Somebody help me out, here!

[+] ndriscoll|2 years ago|reply

Incidentally this is why people miss the mark when they get mad about mathematicians using single letter variable names. Short names let you focus on the structure of equations and relationships, which lets you more easily pattern match and say "wait, this is structurally the same as X other thing I already know but with different names". It's not about saving paper or making it easier to write (it is not easier to write Greek letters with super/subscripts in LaTeX using an English keyboard than it would be to use words). It is about transmitting a certain type of information to the reader that is otherwise very difficult to transmit.

While it uses letters so it looks vaguely like writing, math notation is very pictorial in nature. Long words would obscure the pictures.

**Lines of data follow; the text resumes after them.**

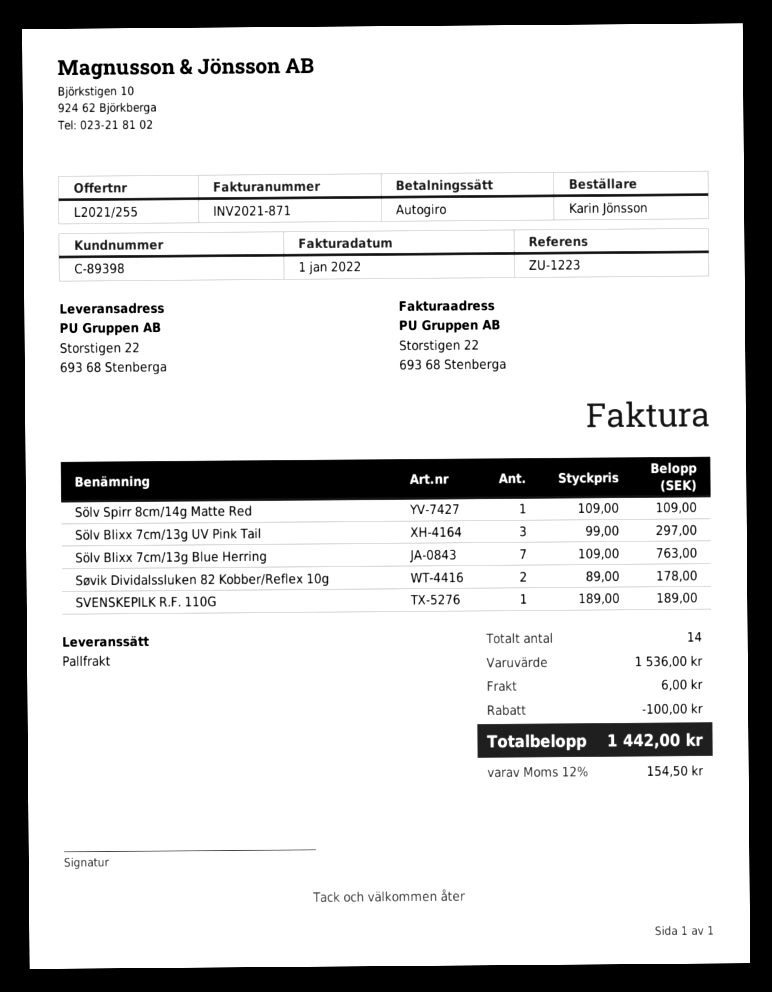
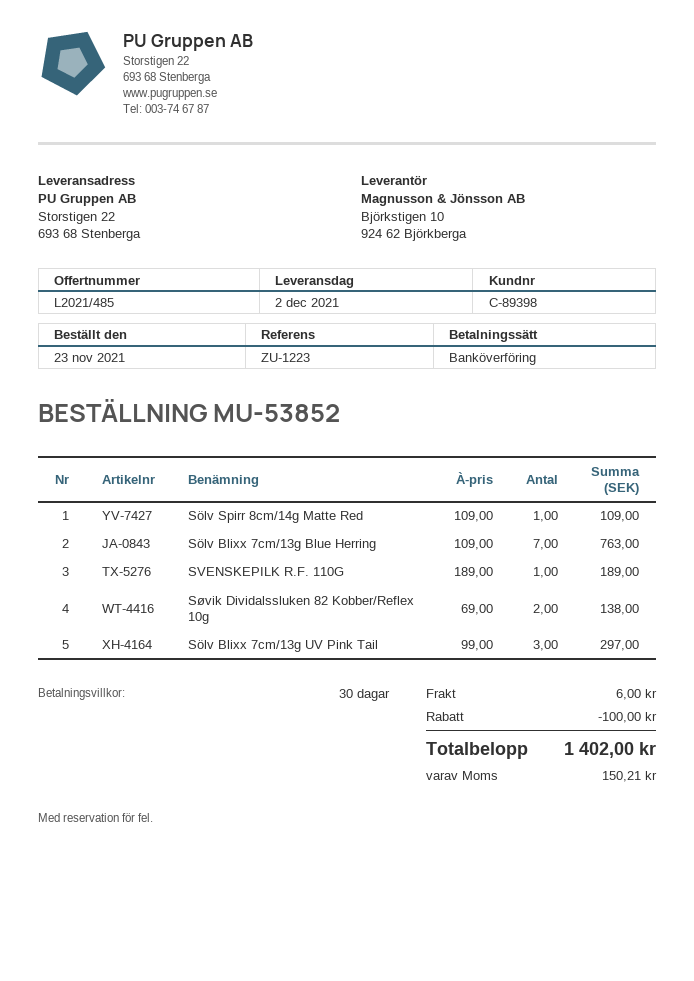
quote number: L2021/255 -> L2021/485
payment method: direct debit -> bank transfer
Søvik Dividalssluken 82 Kobber/Reflex 10g: 2 x 89.00 = 178.00 -> 2 x 69.00 = 138.00
tax: 154.50 -> 150.21
total: 1442.00 -> 1402.00

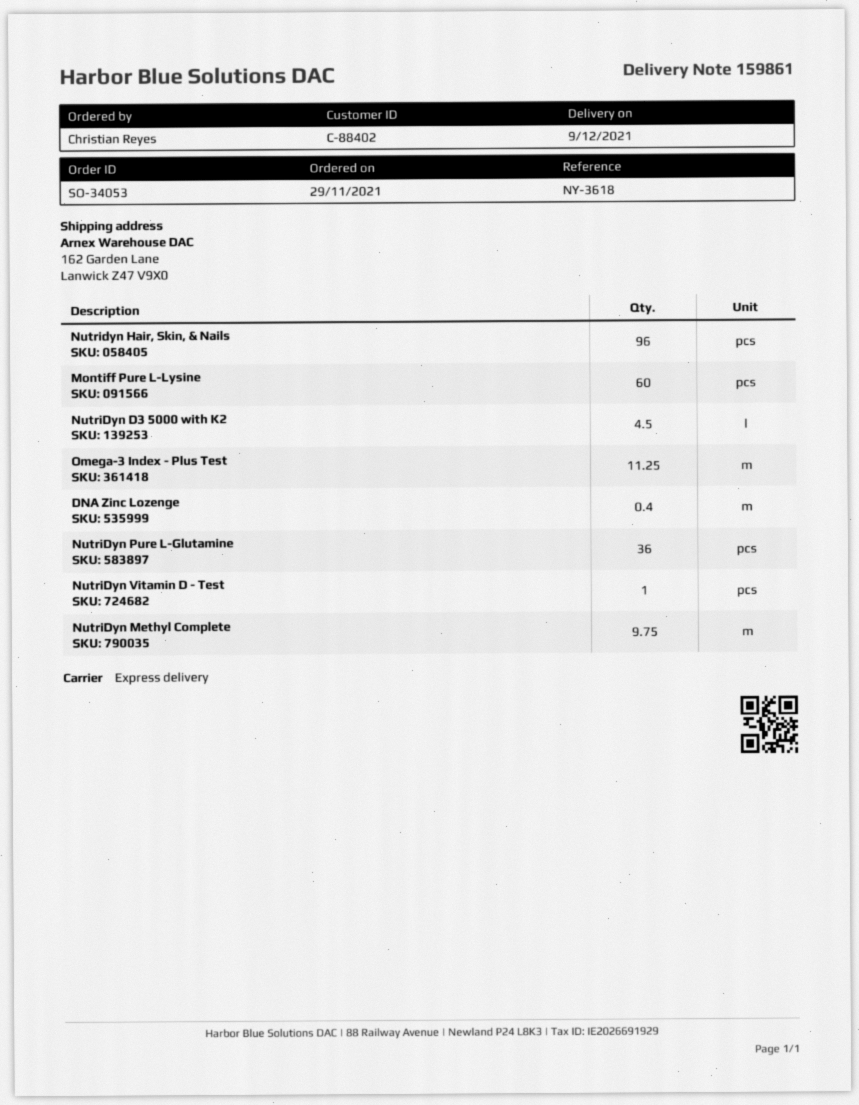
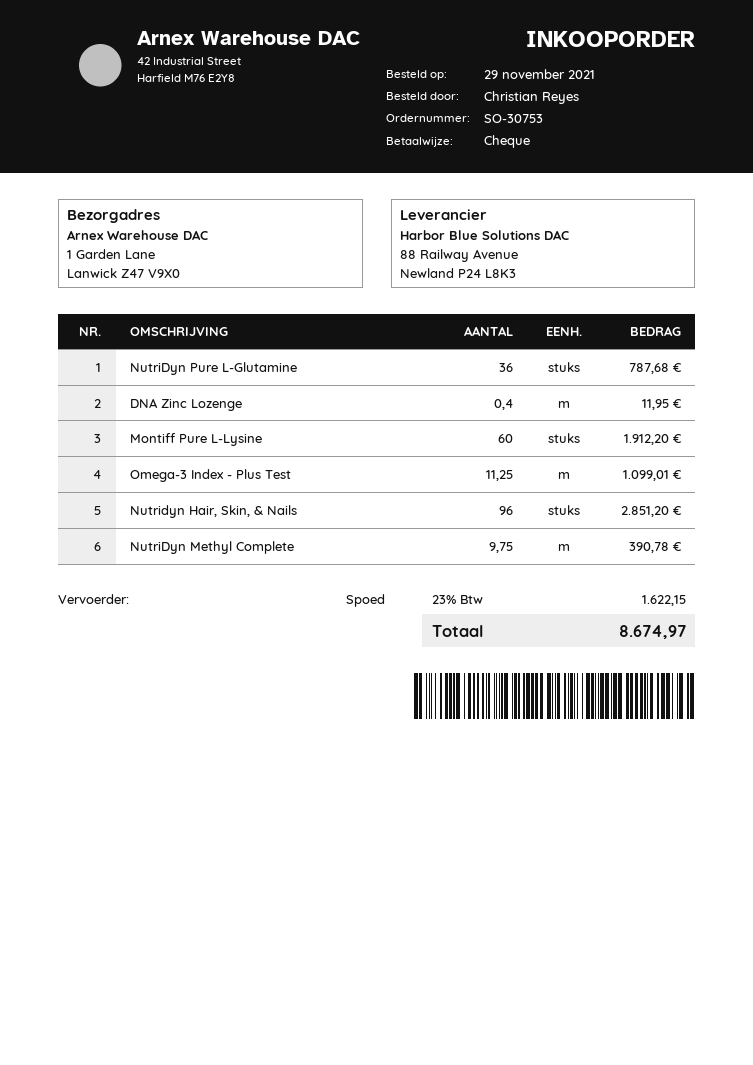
order number: SO-34053 -> SO-30753
ship to: 162 Garden Lane, Lanwick Z47 V9X0 -> 1 Garden Lane, Lanwick Z47 V9X0
NutriDyn D3 5000 with K2: 4.5 -> none
NutriDyn Vitamin D - Test: 1 -> none

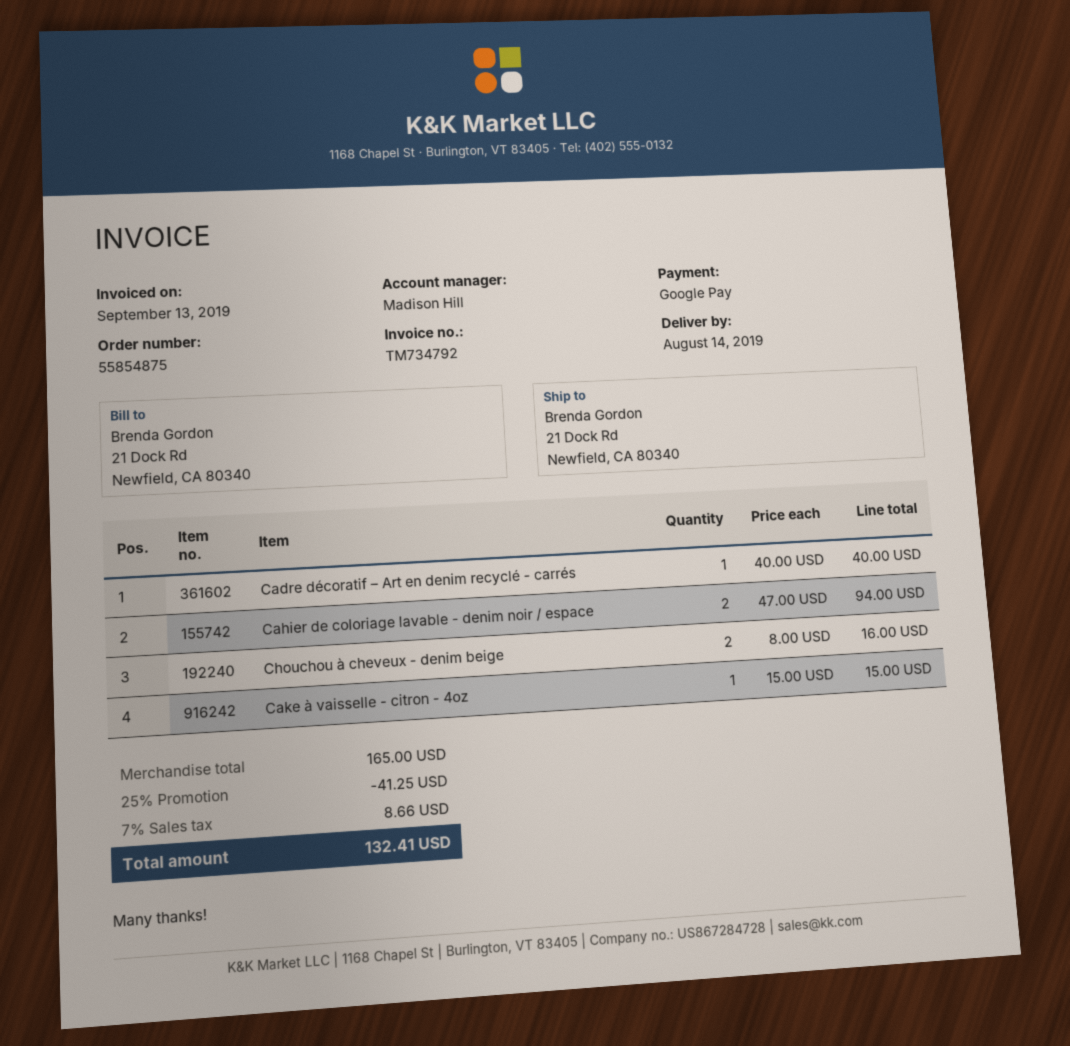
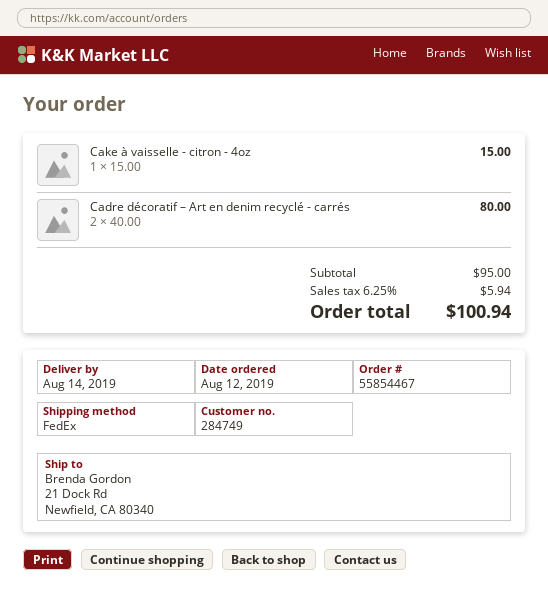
order number: 55854875 -> 55854467
Cadre décoratif – Art en denim recyclé - carrés: 1 x 40.00 = 40.00 -> 2 x 40.00 = 80.00
Cahier de coloriage lavable - denim noir / espace: 2 x 47.00 = 94.00 -> none
Chouchou à cheveux - denim beige: 2 x 8.00 = 16.00 -> none
subtotal: 165.00 -> 95.00
discount: 25% = 41.25 -> none
tax: 7% = 8.66 -> 6.25% = 5.94
total: 132.41 -> 100.94

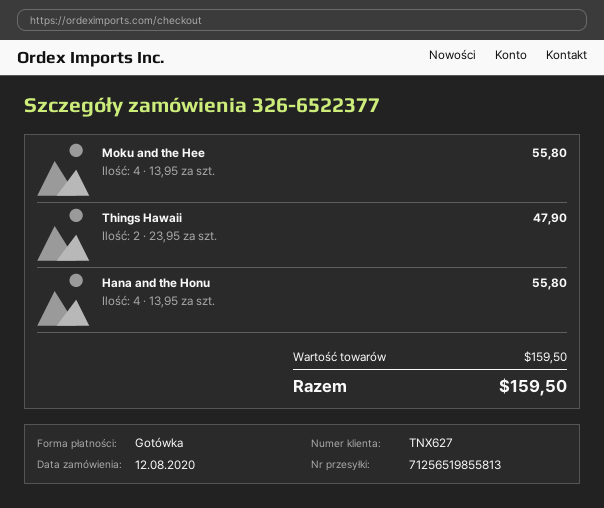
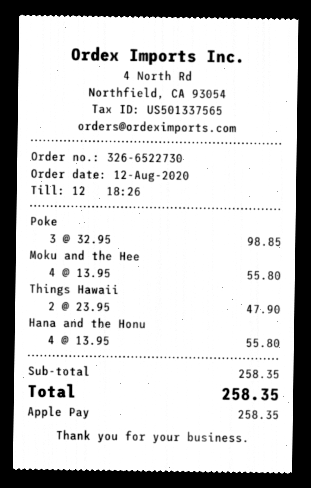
order number: 326-6522377 -> 326-6522730
payment method: cash -> Apple Pay
Poke: none -> 3 x 32.95 = 98.85
subtotal: 159.50 -> 258.35
total: 159.50 -> 258.35

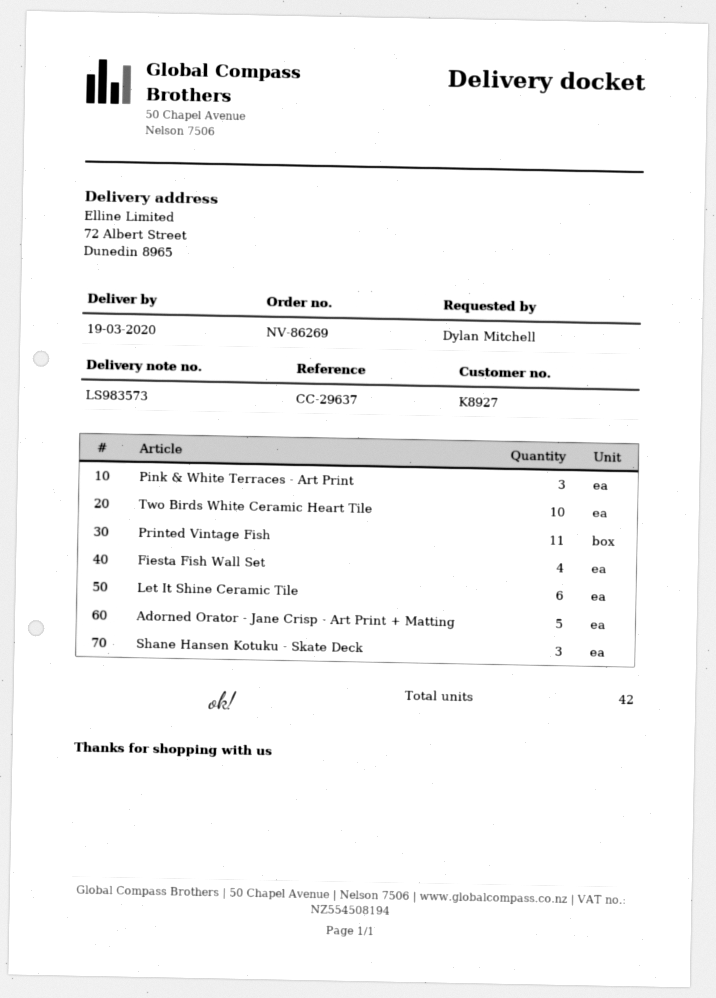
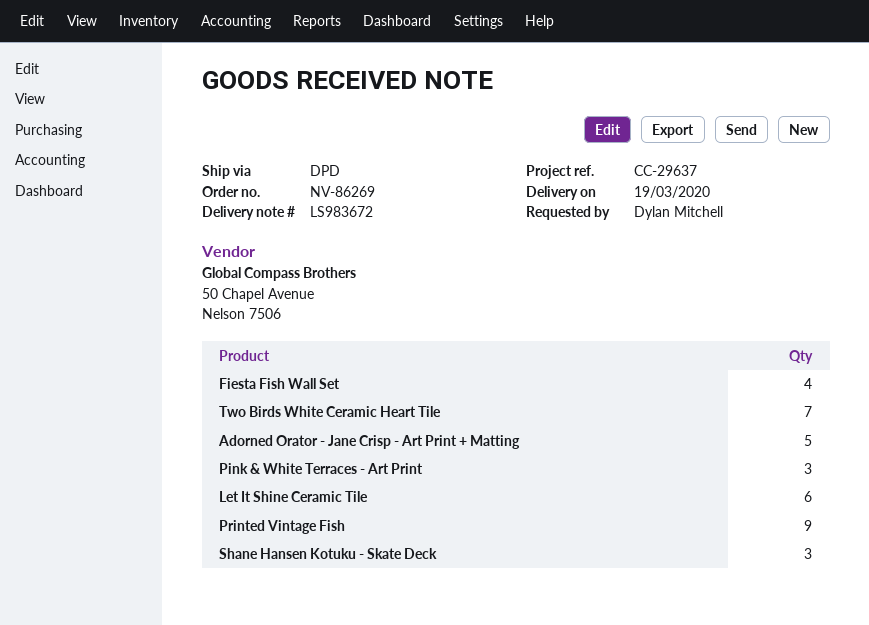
delivery note number: LS983573 -> LS983672
Two Birds White Ceramic Heart Tile: 10 -> 7
Printed Vintage Fish: 11 -> 9

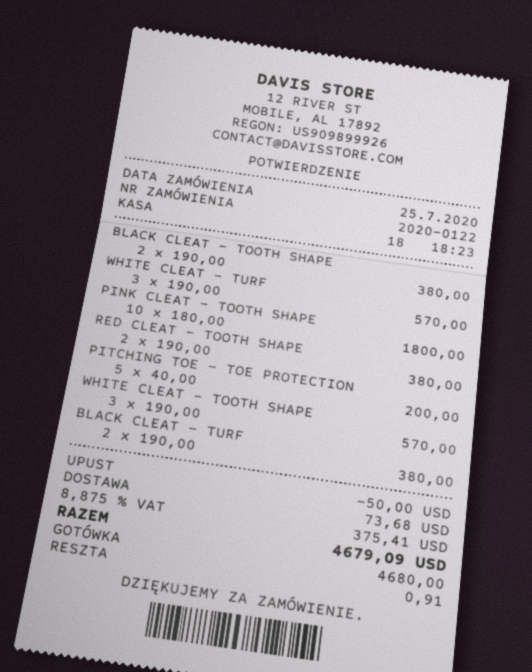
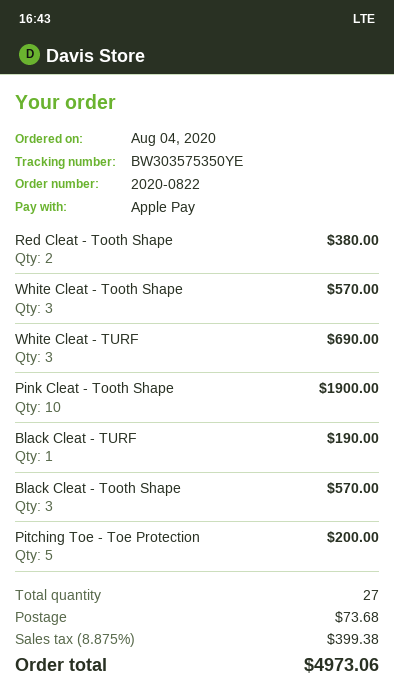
order number: 2020-0122 -> 2020-0822
order date: 2020-07-25 -> 2020-08-04
payment method: cash -> Apple Pay
BLACK CLEAT - TOOTH SHAPE: 2 for 380.00 -> 3 for 570.00
WHITE CLEAT - TURF: 3 for 570.00 -> 3 for 690.00
PINK CLEAT - TOOTH SHAPE: 10 for 1800.00 -> 10 for 1900.00
BLACK CLEAT - TURF: 2 for 380.00 -> 1 for 190.00
discount: 50.00 -> none
tax: 8.875% = 375.41 -> 8.875% = 399.38
total: 4679.09 -> 4973.06

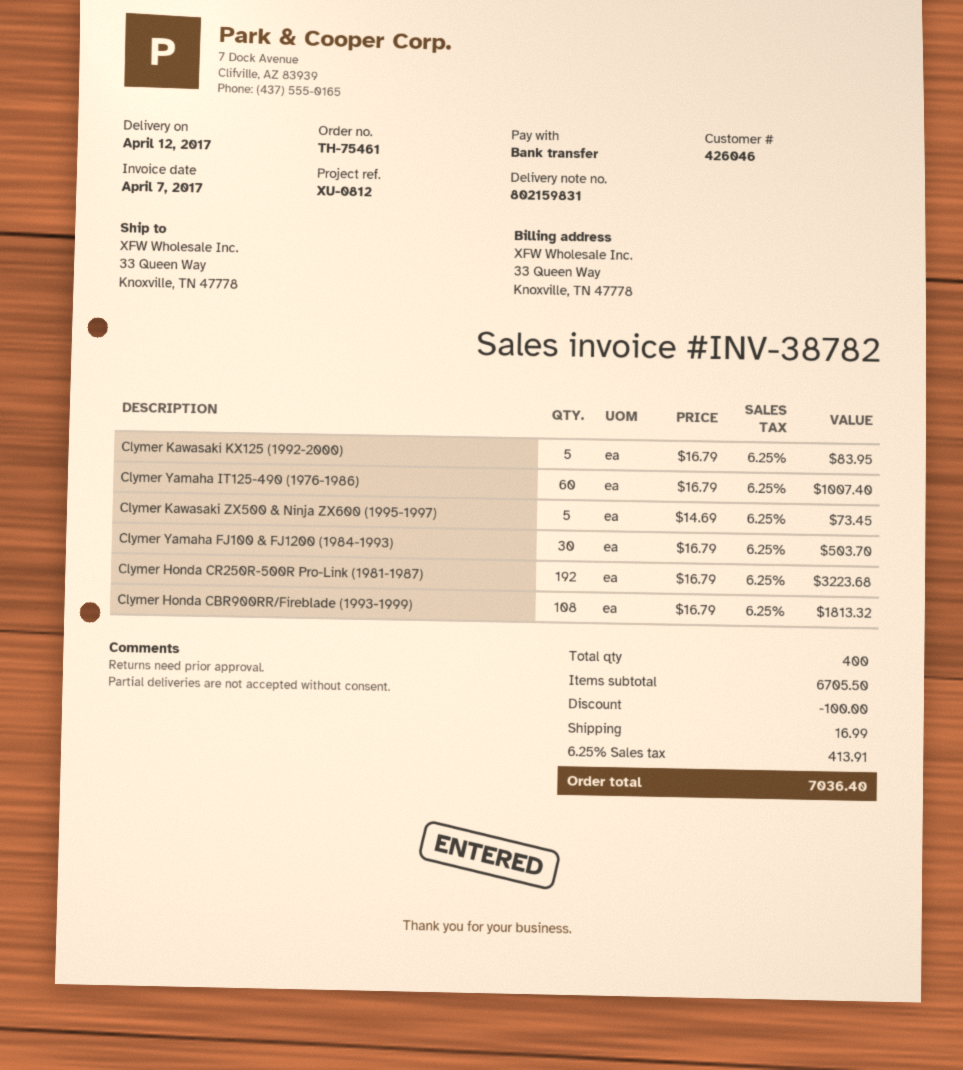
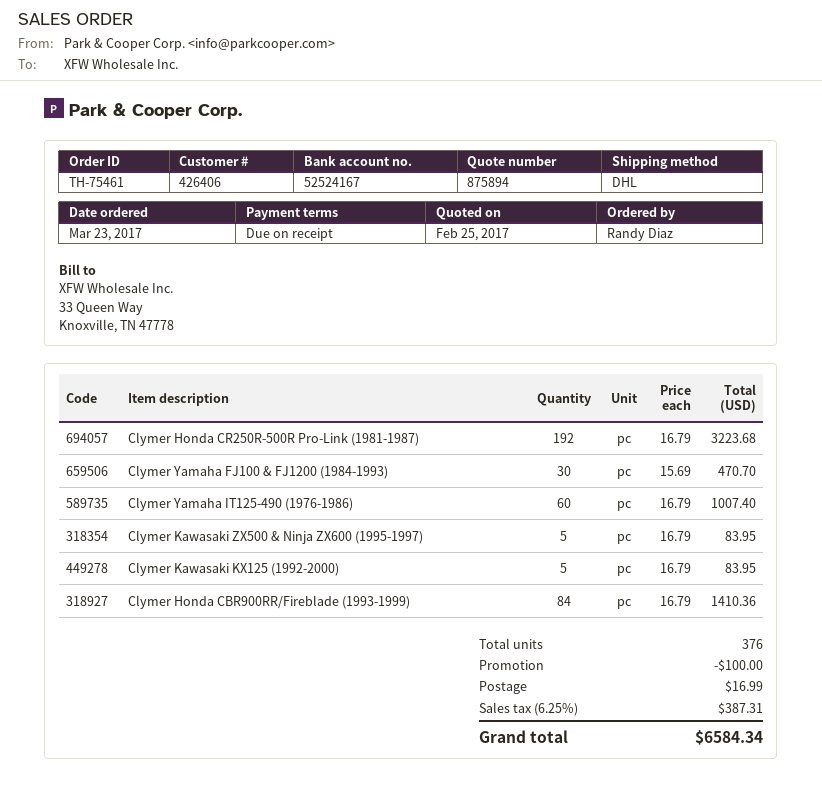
customer number: 426046 -> 426406
Clymer Kawasaki ZX500 & Ninja ZX600 (1995-1997): 5 x 14.69 = 73.45 -> 5 x 16.79 = 83.95
Clymer Yamaha FJ100 & FJ1200 (1984-1993): 30 x 16.79 = 503.70 -> 30 x 15.69 = 470.70
Clymer Honda CBR900RR/Fireblade (1993-1999): 108 x 16.79 = 1813.32 -> 84 x 16.79 = 1410.36
total quantity: 400 -> 376
tax: 6.25% = 413.91 -> 6.25% = 387.31
total: 7036.40 -> 6584.34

[+] duped|2 years ago|reply

You're looking for the theory of linear (or nonlinear) dynamical systems. Unfortunately it's not one kernel of intuition backed by consistent notation, it's many with no consistency. A good course on controls and signals/systems will beat those intuitions into you and you learn the math/parlance without getting attached to any one notational convention.

The real intuition is "everything is a filter." Everything else is about analysis and synthesis of that idea.

[+] bonoboTP|2 years ago|reply

Maybe check out Probabilistic Robotics by Dieter Fox, Sebastian Thrun, and Wolfram Burgard. It has a coherent Bayesian formulation with consistent notation on many Kalman-related topics. Also with the rise of AI/ML, classic control theory ideas are being merged with reinforcement learning.

[+] thundercarrot|2 years ago|reply

If Q and R are constant (as is usually the case), the gain quickly converges, such that the Kalman filter is just an exponential filter with a prediction step. For many people this is a lot easier to understand, and even matches how it is typically used, where Q and R are manually tuned until it “looks good” and never changed again. Moreover, there is just one gain to manually tune instead of multiple quantities Q and R.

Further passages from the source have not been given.